Change detection outputs:

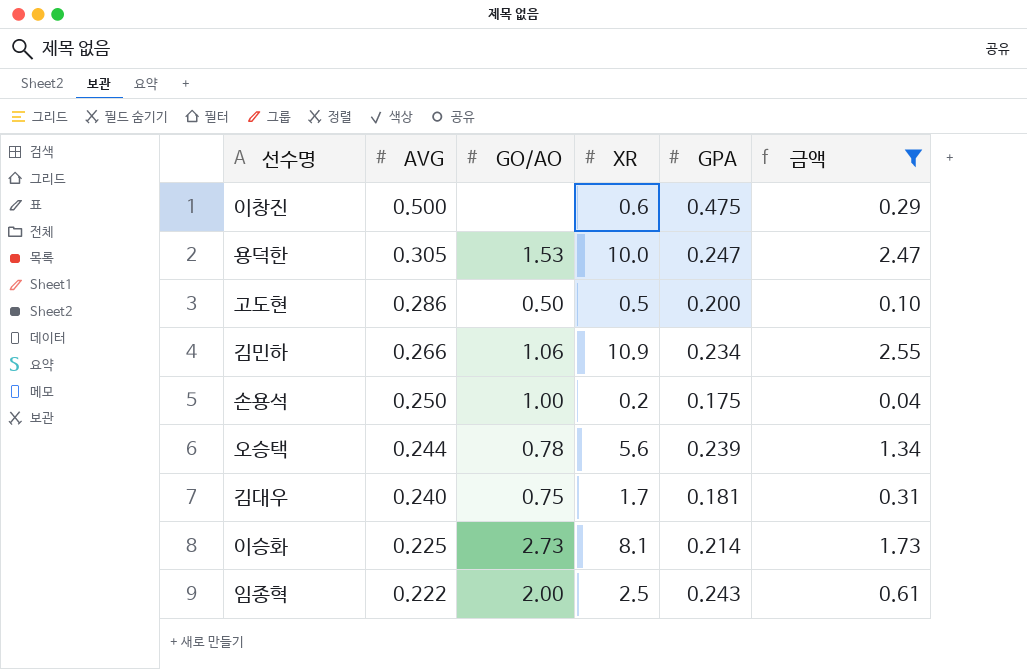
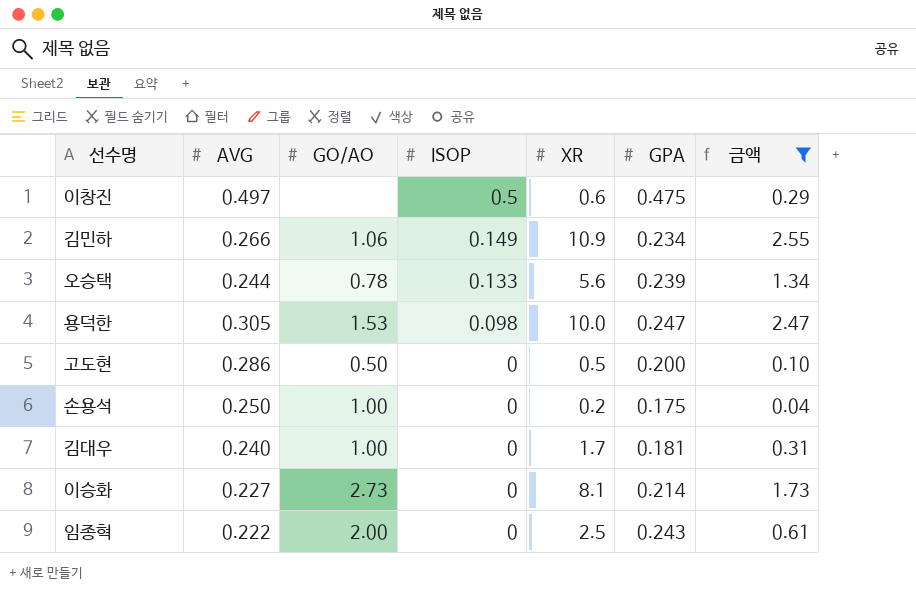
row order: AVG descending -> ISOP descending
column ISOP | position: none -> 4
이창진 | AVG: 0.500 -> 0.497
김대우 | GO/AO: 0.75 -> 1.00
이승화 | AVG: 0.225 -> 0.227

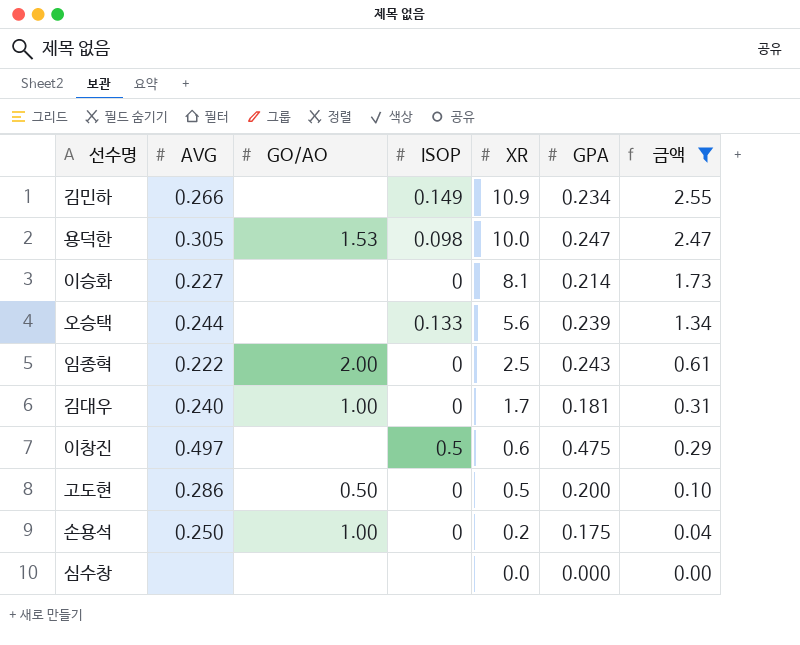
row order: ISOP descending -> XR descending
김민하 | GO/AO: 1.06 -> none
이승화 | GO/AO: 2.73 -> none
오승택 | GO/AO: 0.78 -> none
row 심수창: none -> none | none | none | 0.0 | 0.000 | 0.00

▶ Task details: Would you copy each line of the records that contains "ISOP"?

▶ Finished exercise:
row order: AVG descending -> ISOP descending
column ISOP | position: none -> 4
row order: ISOP descending -> XR descending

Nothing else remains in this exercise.